N.T. Wright says that there are three common but unhelpful responses to the problem of evil in the world.
One is denial. To pretend that evil does not really exist or, if it does it does, it is not that significant or strong and it will all work out in the end. I had a parishioner once who was married to an avid Christian Scientist. She said that when she was in pain or ill, he would lecture her about pain and illness being an illusion merely in her head. She said every time he lectures her, she had an almost irresistible impulse to kick him in his shins as hard as she could.
NT Wright says denying or trivializing evil is like being in a burning house and saying, yes, it is getting a little warm but if we just take off another layer of clothing and have some iced tea things will just be fine.
A second way of responding to evil is the polar opposite of denial. It is to wallow in it and see it all over the place. Once you realize there is evil in the world and that it is real and powerful, you can begin to see evil in everything and everyone, especially those who are different from you. Every politician we disagree with is a Hitler. Every social plan is a step toward totalitarianism. Every business is concerned only with profits and doesn’t care about the welfare of the planet or humanity.

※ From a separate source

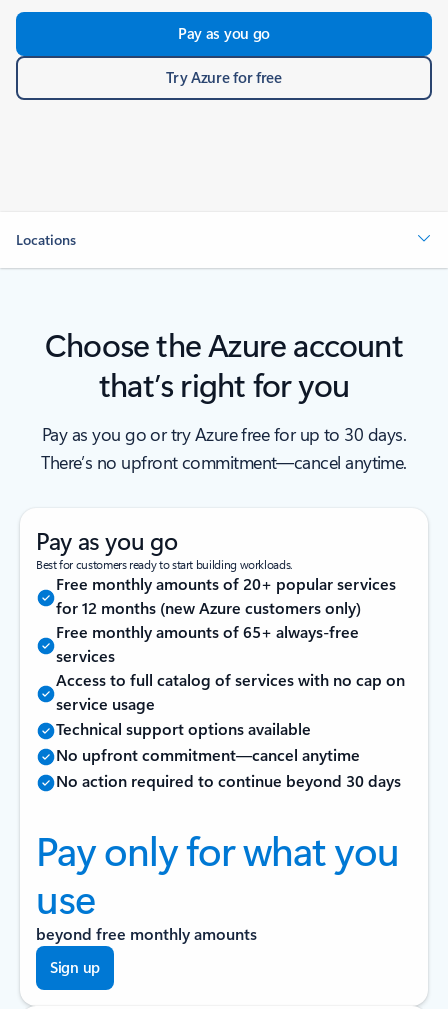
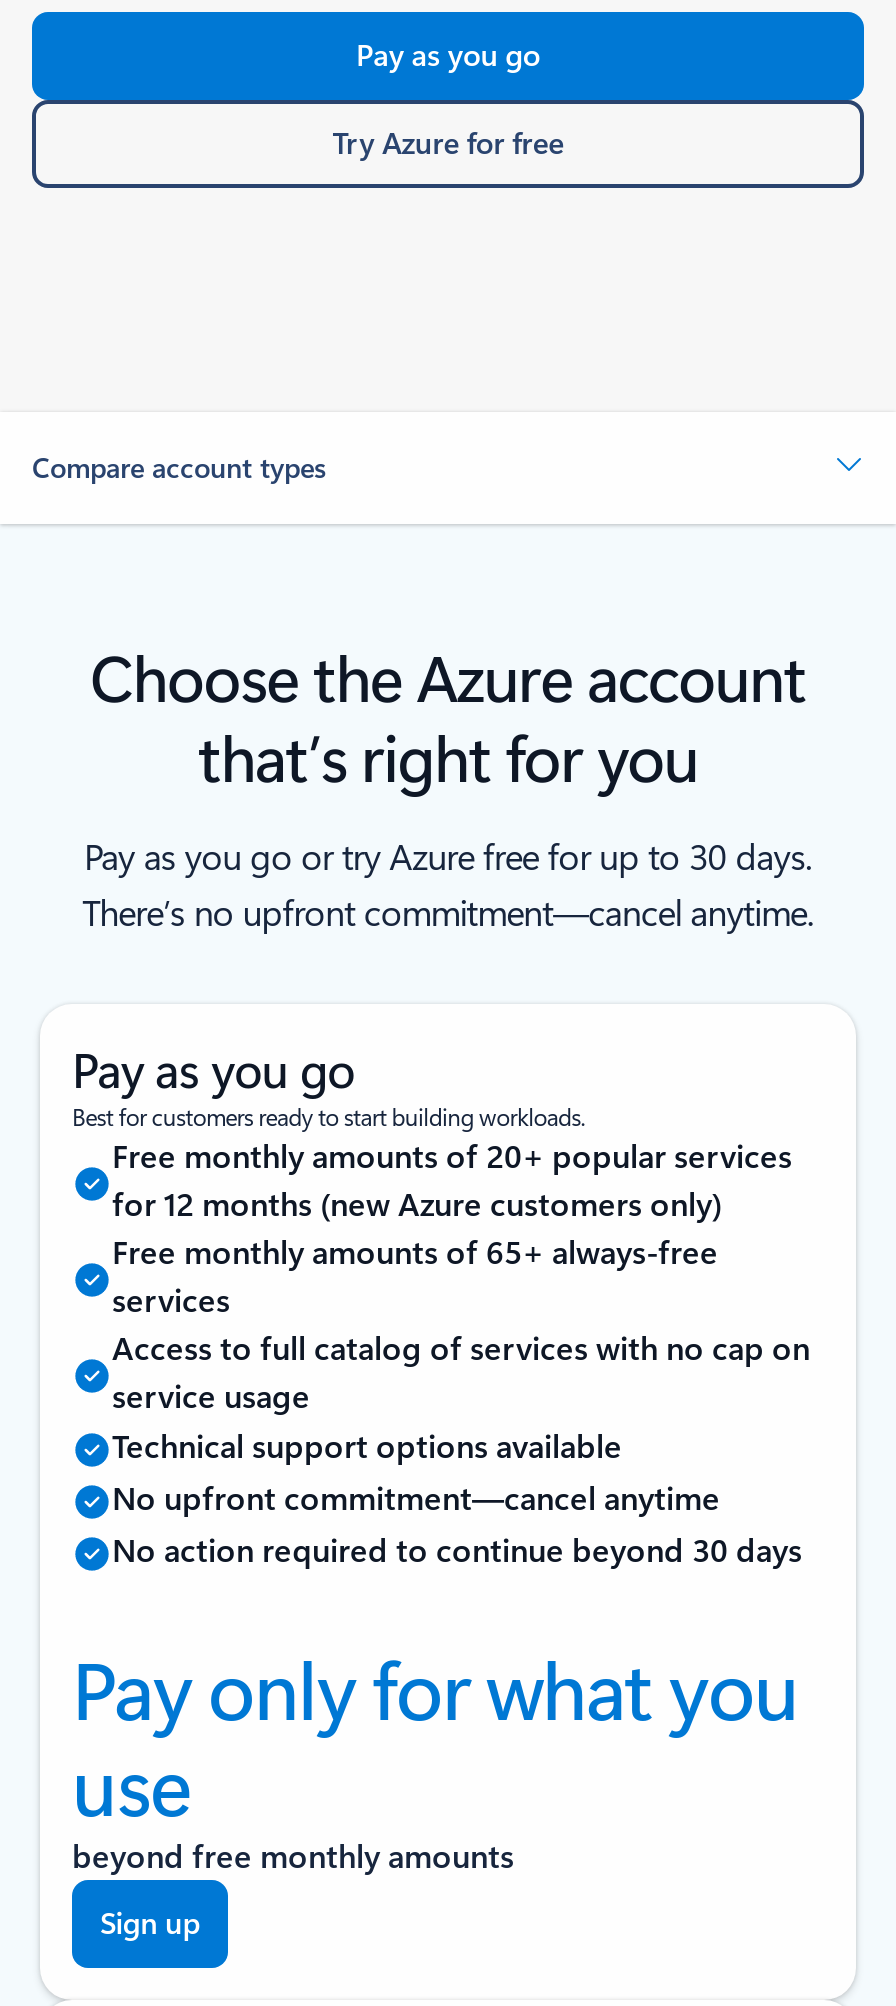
- Locations
+ Compare account types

Interesting enough, Wright says the result of this is that when we start to think this way evil begins to dominate our lives.
A third unhelpful response to evil is to bifurcate it. To say, yes, there is evil out there but we are the righteous ones, we are good and so we need to fight evil. N.T. Wright calls it self-righteousness. “Lord, I think you that I am not like other people.” It is the popular justification for every war. There is an axis of evil out there. We are good. Therefore, we need to fight evil.
But what, NT Wright asks, if self-righteousness is just another manifestation of evil?
Jesus does not deny evil. He does not suggest that evil isn’t really real. He does not wallow in evil, seeing evil in everyone everywhere. Those whom others considered evil –Roman soldiers and co-conspirators like tax collectors—he treated like friends. He does not divide the world into us and them. He recognizes in his prayer that we are all susceptible to participation in evil.
In fact, who among us in pure? Who among us does not support poverty by our lifestyles? Who among us does not support war with our votes and taxes? Who of us does not participate in global warming every time we turn on our air conditioning and open our refrigerators? Who among us does not participate, at least by our passivity, in homelessness and the horrors of incarceration and state executions and sex slavery and human trafficking and racism and sexism and homophobia?
Jesus assumes in his prayer that we are all implicated. So he teaches us to pray to be delivered form evil.
Jesus recognizes the reality and power of evil. His response is not to deny, not to obsess, not to pretend innocence, but to confront the reality and power of evil with the reality and the power of the kingdom of God.
Even before he teaches us to pray to be delivered from evil, he teaches us to pray, “Your kingdom come.”
God’s kingdom, God’s realm, is coming into our world in which evil is real and present and overcoming evil. The force of evil in the world is ultimately not as powerful as the power of God.
So Jesus teaches us to pray, to long, to hope for God’s reign to come into our world. To long and hope for it even more than we long and hope for our daily bread.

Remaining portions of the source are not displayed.